(WHAT YOU NEED TO DO): Retype the data below exactly, skipping pictures.

Revision tracking records:
* * * * * * * * *

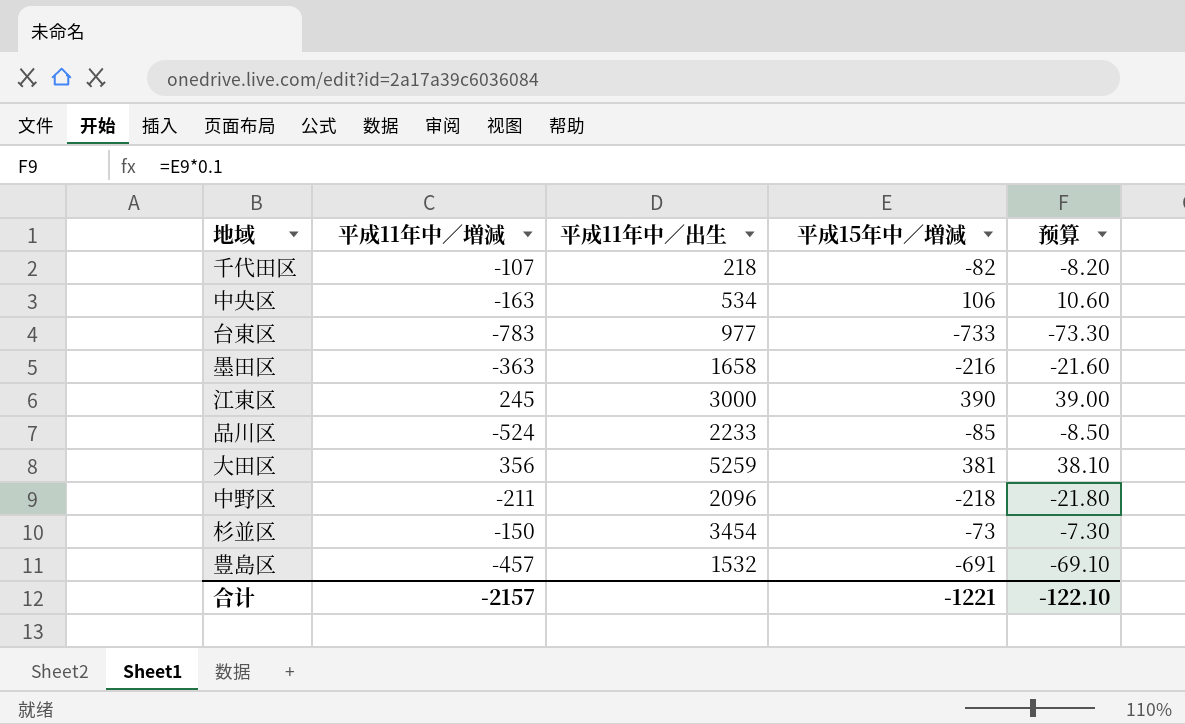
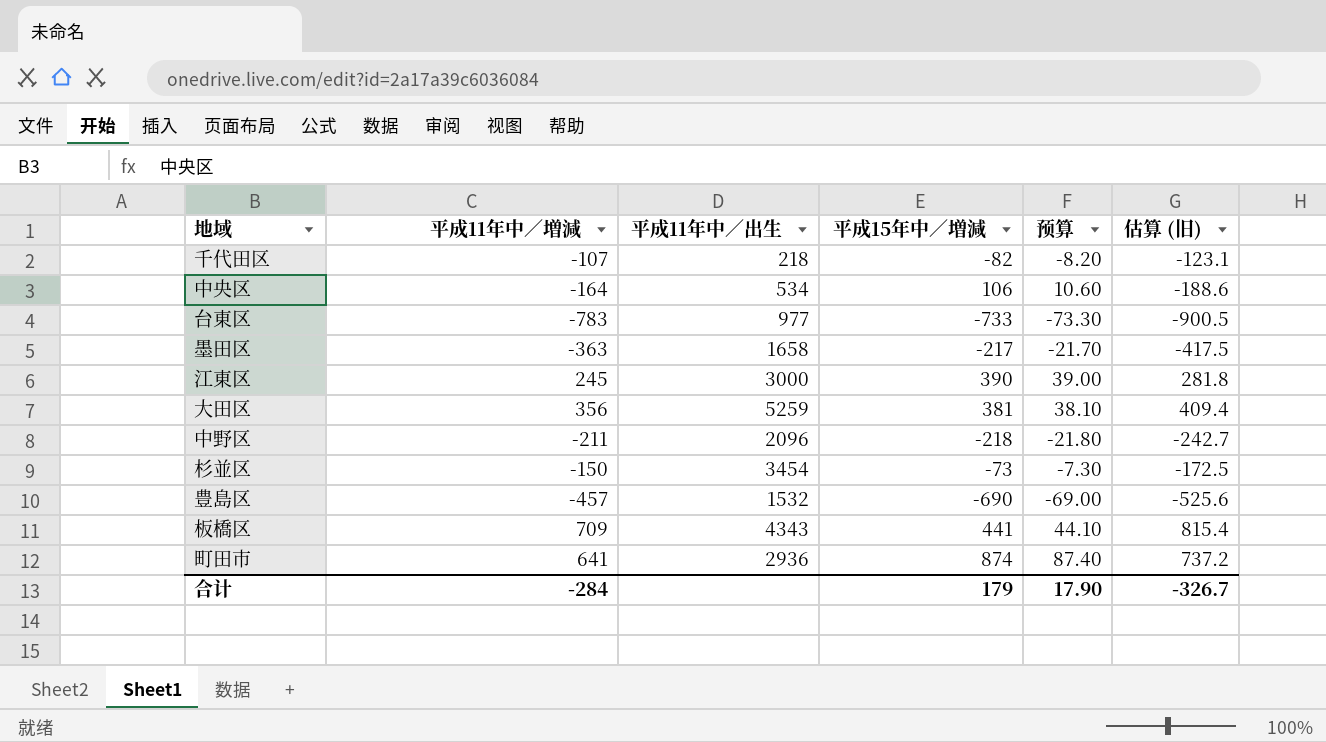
column 估算 (旧) | formula: none -> [平成11年中／増減] * 1.15
row 品川区: -524 | 2233 | -85 | -8.50 -> none
中央区 | 平成11年中／増減: -163 -> -164
墨田区 | 平成15年中／増減: -216 -> -217
墨田区 | 预算: -21.60 -> -21.70
豊島区 | 平成15年中／増減: -691 -> -690
豊島区 | 预算: -69.10 -> -69.00
row 板橋区: none -> 709 | 4343 | 441 | 44.10 | 815.4
row 町田市: none -> 641 | 2936 | 874 | 87.40 | 737.2
合计 | 平成11年中／増減: -2157 -> -284
合计 | 平成15年中／増減: -1221 -> 179
合计 | 预算: -122.10 -> 17.90

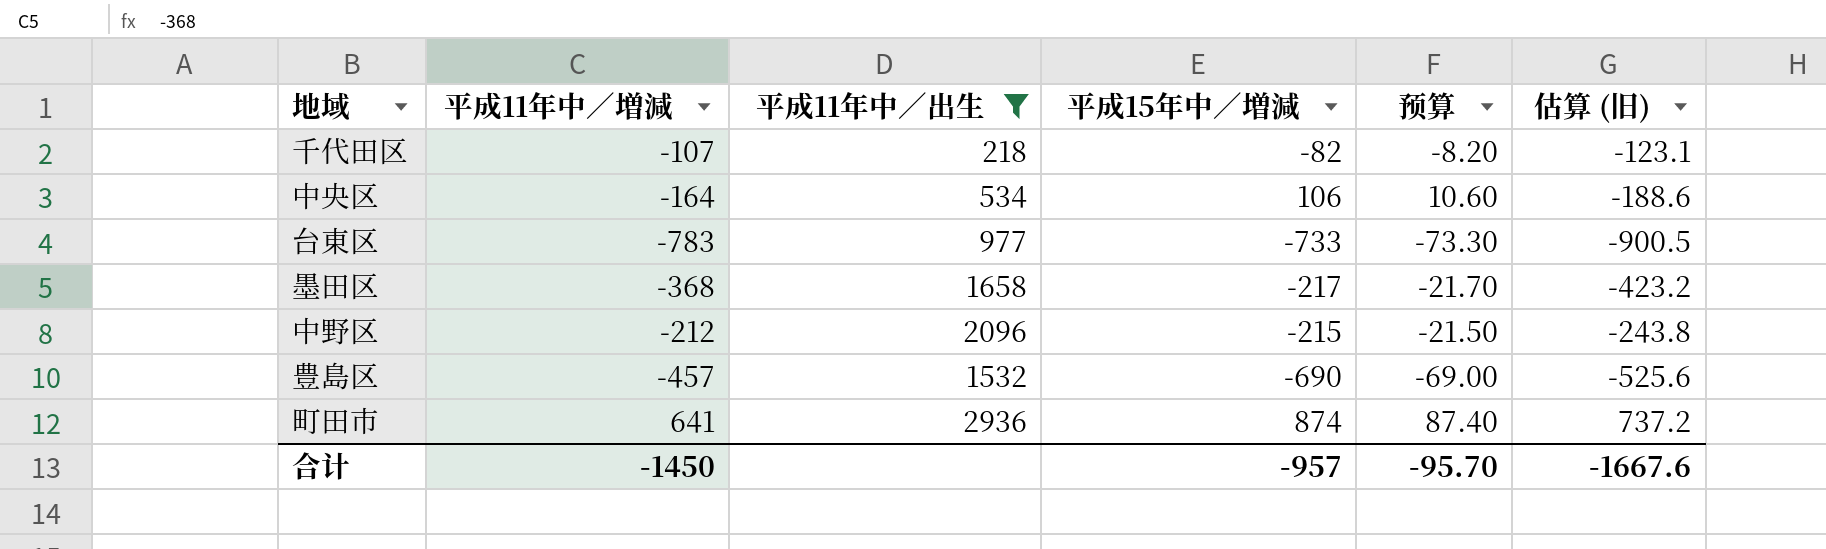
filter: none -> 平成11年中／出生 <= 2936
墨田区 | 平成11年中／増減: -363 -> -368
墨田区 | 估算 (旧): -417.5 -> -423.2
中野区 | 平成11年中／増減: -211 -> -212
中野区 | 平成15年中／増減: -218 -> -215
中野区 | 预算: -21.80 -> -21.50
中野区 | 估算 (旧): -242.7 -> -243.8
合计 | 平成11年中／増減: -284 -> -1450
合计 | 平成15年中／増減: 179 -> -957
合计 | 预算: 17.90 -> -95.70
合计 | 估算 (旧): -326.7 -> -1667.6

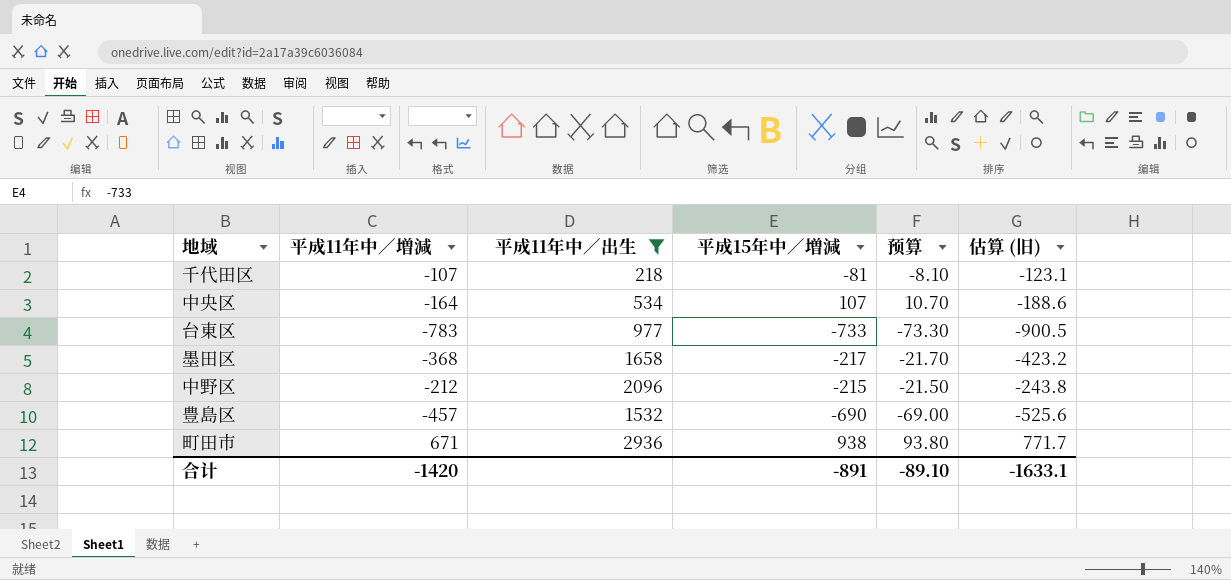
千代田区 | 平成15年中／増減: -82 -> -81
千代田区 | 预算: -8.20 -> -8.10
中央区 | 平成15年中／増減: 106 -> 107
中央区 | 预算: 10.60 -> 10.70
町田市 | 平成11年中／増減: 641 -> 671
町田市 | 平成15年中／増減: 874 -> 938
町田市 | 预算: 87.40 -> 93.80
町田市 | 估算 (旧): 737.2 -> 771.7
合计 | 平成11年中／増減: -1450 -> -1420
合计 | 平成15年中／増減: -957 -> -891
合计 | 预算: -95.70 -> -89.10
合计 | 估算 (旧): -1667.6 -> -1633.1

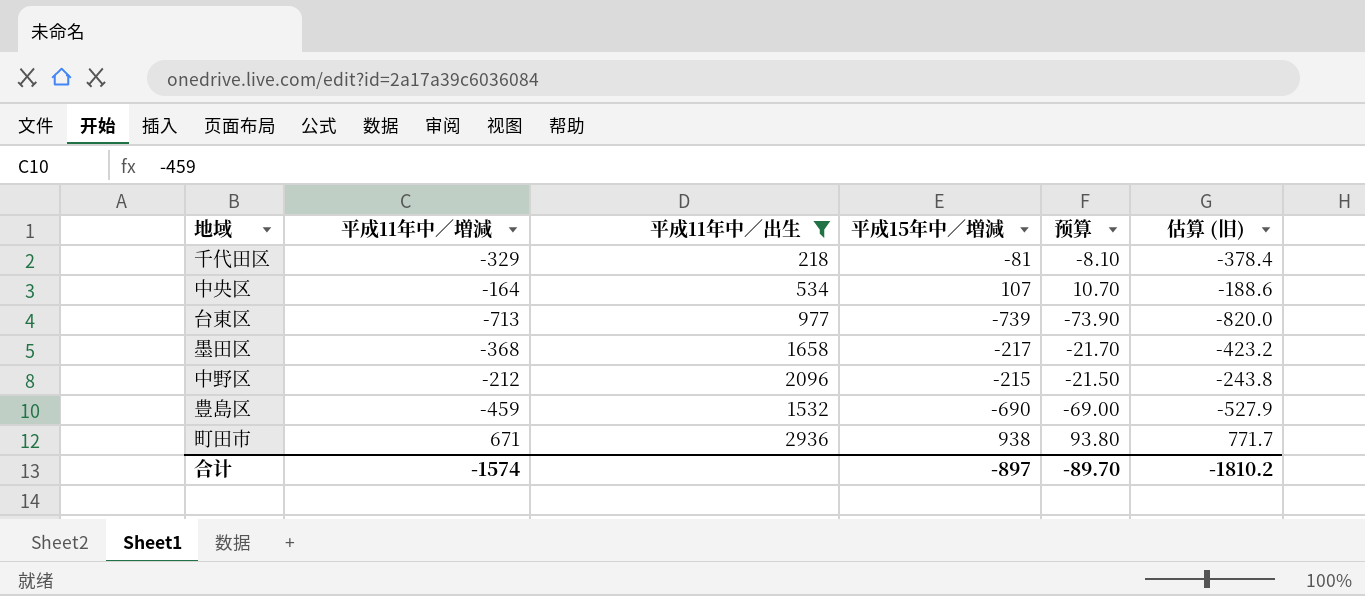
千代田区 | 平成11年中／増減: -107 -> -329
千代田区 | 估算 (旧): -123.1 -> -378.4
台東区 | 平成11年中／増減: -783 -> -713
台東区 | 平成15年中／増減: -733 -> -739
台東区 | 预算: -73.30 -> -73.90
台東区 | 估算 (旧): -900.5 -> -820.0
豊島区 | 平成11年中／増減: -457 -> -459
豊島区 | 估算 (旧): -525.6 -> -527.9
合计 | 平成11年中／増減: -1420 -> -1574
合计 | 平成15年中／増減: -891 -> -897
合计 | 预算: -89.10 -> -89.70
合计 | 估算 (旧): -1633.1 -> -1810.2

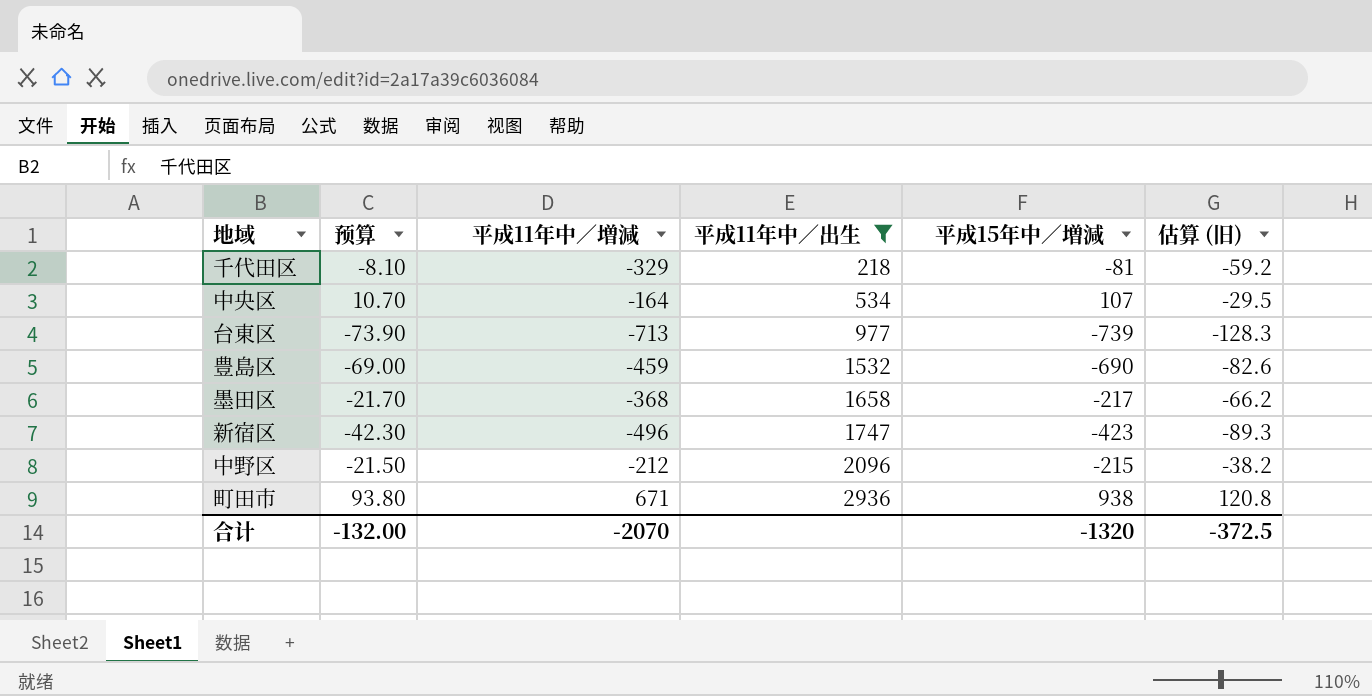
row order: none -> 平成11年中／出生 ascending
column 预算 | position: 5 -> 2
column 估算 (旧) | formula: [平成11年中／増減] * 1.15 -> [平成11年中／増減] * 0.18
row 新宿区: none -> -42.30 | -496 | 1747 | -423 | -89.3
合计 | 预算: -89.70 -> -132.00
合计 | 平成11年中／増減: -1574 -> -2070
合计 | 平成15年中／増減: -897 -> -1320
合计 | 估算 (旧): -1810.2 -> -372.5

* * * * * * * * *

(RESULT BELOW):
column 估算 (旧) | formula: none -> [平成11年中／増減] * 1.15
row 品川区: -524 | 2233 | -85 | -8.50 -> none
中央区 | 平成11年中／増減: -163 -> -164
墨田区 | 平成15年中／増減: -216 -> -217
墨田区 | 预算: -21.60 -> -21.70
豊島区 | 平成15年中／増減: -691 -> -690
豊島区 | 预算: -69.10 -> -69.00
row 板橋区: none -> 709 | 4343 | 441 | 44.10 | 815.4
row 町田市: none -> 641 | 2936 | 874 | 87.40 | 737.2
合计 | 平成11年中／増減: -2157 -> -284
合计 | 平成15年中／増減: -1221 -> 179
合计 | 预算: -122.10 -> 17.90

filter: none -> 平成11年中／出生 <= 2936
墨田区 | 平成11年中／増減: -363 -> -368
墨田区 | 估算 (旧): -417.5 -> -423.2
中野区 | 平成11年中／増減: -211 -> -212
中野区 | 平成15年中／増減: -218 -> -215
中野区 | 预算: -21.80 -> -21.50
中野区 | 估算 (旧): -242.7 -> -243.8
合计 | 平成11年中／増減: -284 -> -1450
合计 | 平成15年中／増減: 179 -> -957
合计 | 预算: 17.90 -> -95.70
合计 | 估算 (旧): -326.7 -> -1667.6

千代田区 | 平成15年中／増減: -82 -> -81
千代田区 | 预算: -8.20 -> -8.10
中央区 | 平成15年中／増減: 106 -> 107
中央区 | 预算: 10.60 -> 10.70
町田市 | 平成11年中／増減: 641 -> 671
町田市 | 平成15年中／増減: 874 -> 938
町田市 | 预算: 87.40 -> 93.80
町田市 | 估算 (旧): 737.2 -> 771.7
合计 | 平成11年中／増減: -1450 -> -1420
合计 | 平成15年中／増減: -957 -> -891
合计 | 预算: -95.70 -> -89.10
合计 | 估算 (旧): -1667.6 -> -1633.1

千代田区 | 平成11年中／増減: -107 -> -329
千代田区 | 估算 (旧): -123.1 -> -378.4
台東区 | 平成11年中／増減: -783 -> -713
台東区 | 平成15年中／増減: -733 -> -739
台東区 | 预算: -73.30 -> -73.90
台東区 | 估算 (旧): -900.5 -> -820.0
豊島区 | 平成11年中／増減: -457 -> -459
豊島区 | 估算 (旧): -525.6 -> -527.9
合计 | 平成11年中／増減: -1420 -> -1574
合计 | 平成15年中／増減: -891 -> -897
合计 | 预算: -89.10 -> -89.70
合计 | 估算 (旧): -1633.1 -> -1810.2

row order: none -> 平成11年中／出生 ascending
column 预算 | position: 5 -> 2
column 估算 (旧) | formula: [平成11年中／増減] * 1.15 -> [平成11年中／増減] * 0.18
row 新宿区: none -> -42.30 | -496 | 1747 | -423 | -89.3
合计 | 预算: -89.70 -> -132.00
合计 | 平成11年中／増減: -1574 -> -2070
合计 | 平成15年中／増減: -897 -> -1320
合计 | 估算 (旧): -1810.2 -> -372.5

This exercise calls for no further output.